### Exercise brief
From the first line of the data below through the line bearing "single-node machines (locally)", reproduce each line exactly; do not include pictures.

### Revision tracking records
##############################

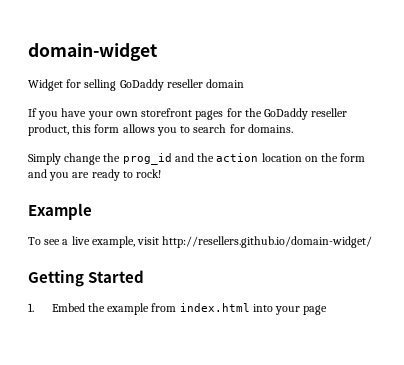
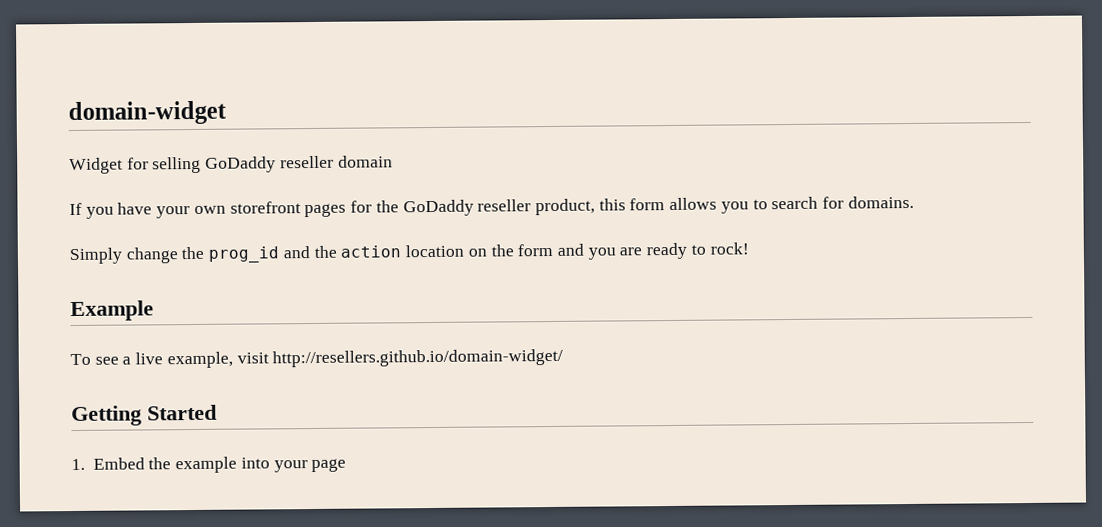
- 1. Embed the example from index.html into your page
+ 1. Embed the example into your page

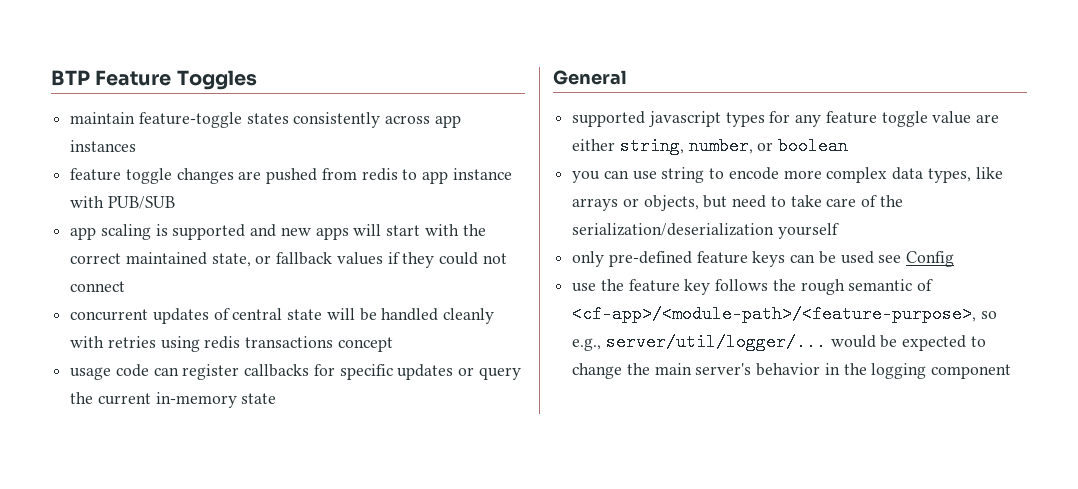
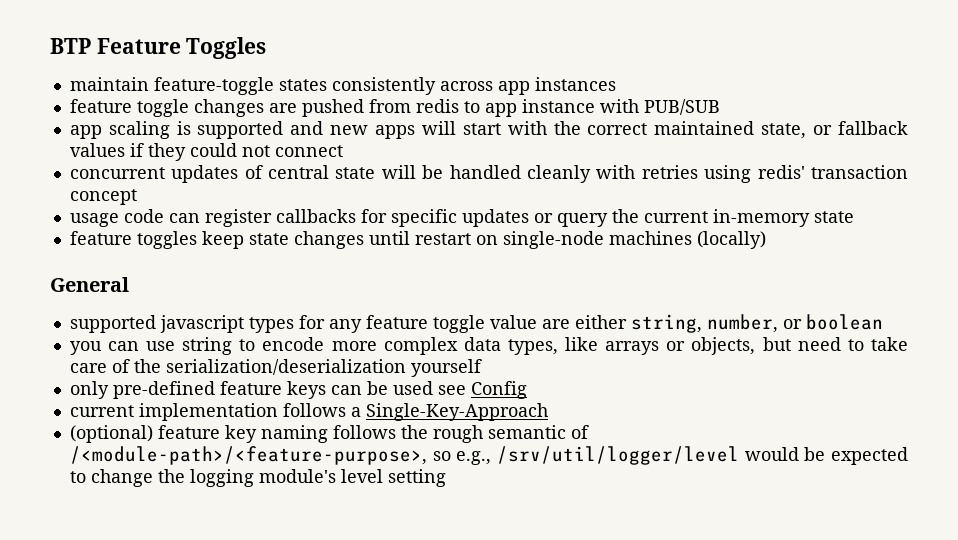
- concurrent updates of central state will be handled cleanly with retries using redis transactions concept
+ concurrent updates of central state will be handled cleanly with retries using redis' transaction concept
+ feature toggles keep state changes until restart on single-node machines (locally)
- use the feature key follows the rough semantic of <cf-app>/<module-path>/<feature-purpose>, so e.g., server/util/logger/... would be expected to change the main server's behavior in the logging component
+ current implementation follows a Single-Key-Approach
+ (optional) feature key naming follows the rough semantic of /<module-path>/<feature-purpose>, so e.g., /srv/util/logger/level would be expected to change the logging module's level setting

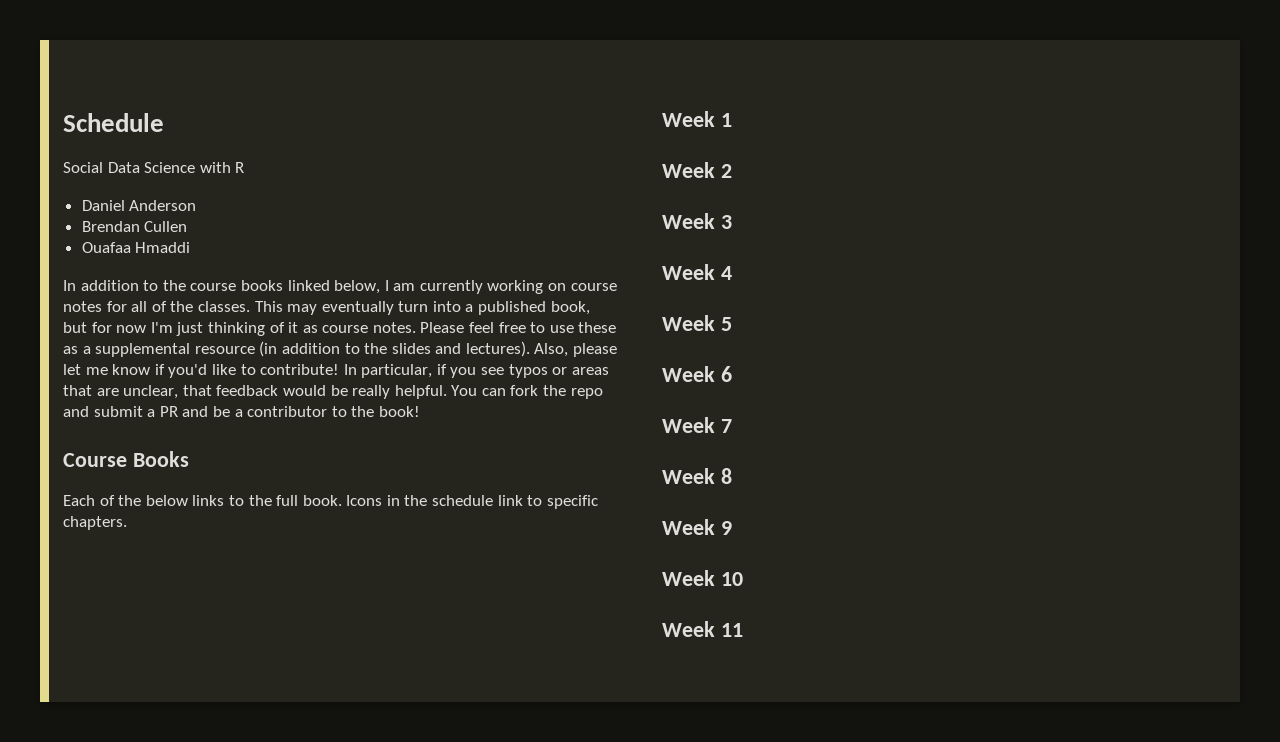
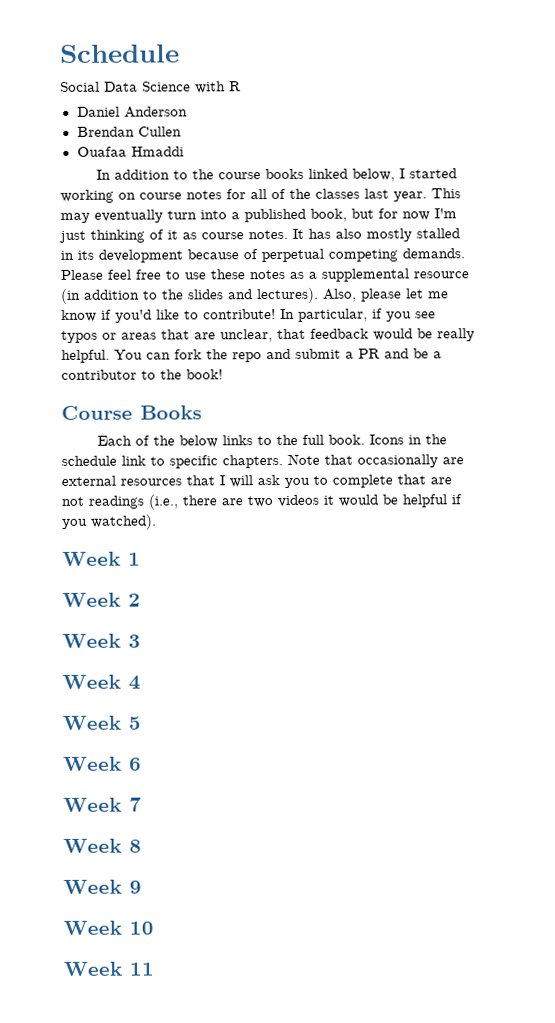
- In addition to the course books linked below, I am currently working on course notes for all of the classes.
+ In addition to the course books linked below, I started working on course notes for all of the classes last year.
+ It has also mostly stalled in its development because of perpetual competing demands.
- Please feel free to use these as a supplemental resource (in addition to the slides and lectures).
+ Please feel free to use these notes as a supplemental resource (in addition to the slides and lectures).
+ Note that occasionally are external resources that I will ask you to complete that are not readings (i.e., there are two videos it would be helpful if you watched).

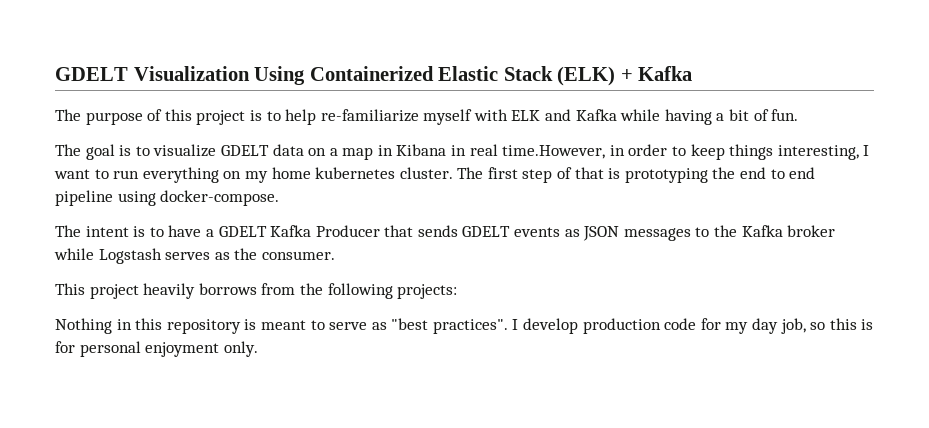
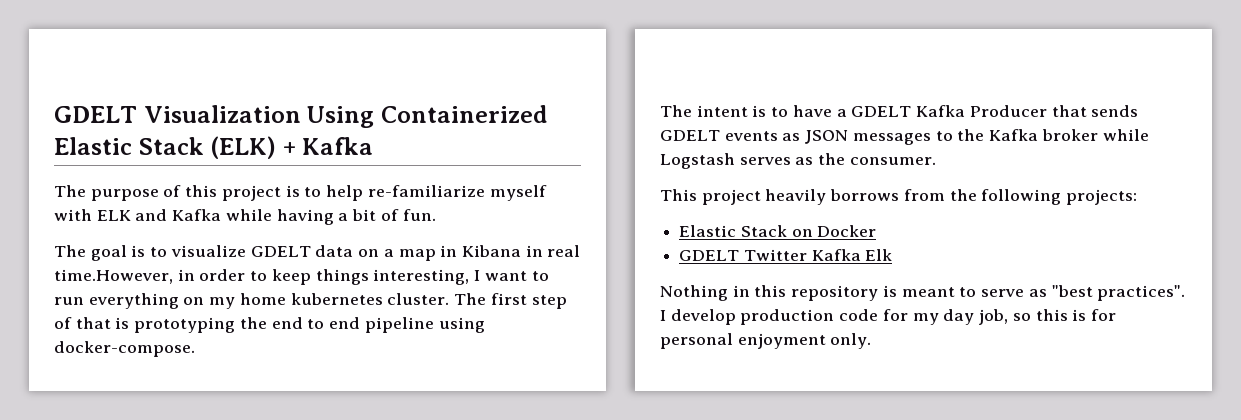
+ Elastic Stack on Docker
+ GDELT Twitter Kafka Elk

##############################

### Your response
- 1. Embed the example from index.html into your page
+ 1. Embed the example into your page

- concurrent updates of central state will be handled cleanly with retries using redis transactions concept
+ concurrent updates of central state will be handled cleanly with retries using redis' transaction concept
+ feature toggles keep state changes until restart on single-node machines (locally)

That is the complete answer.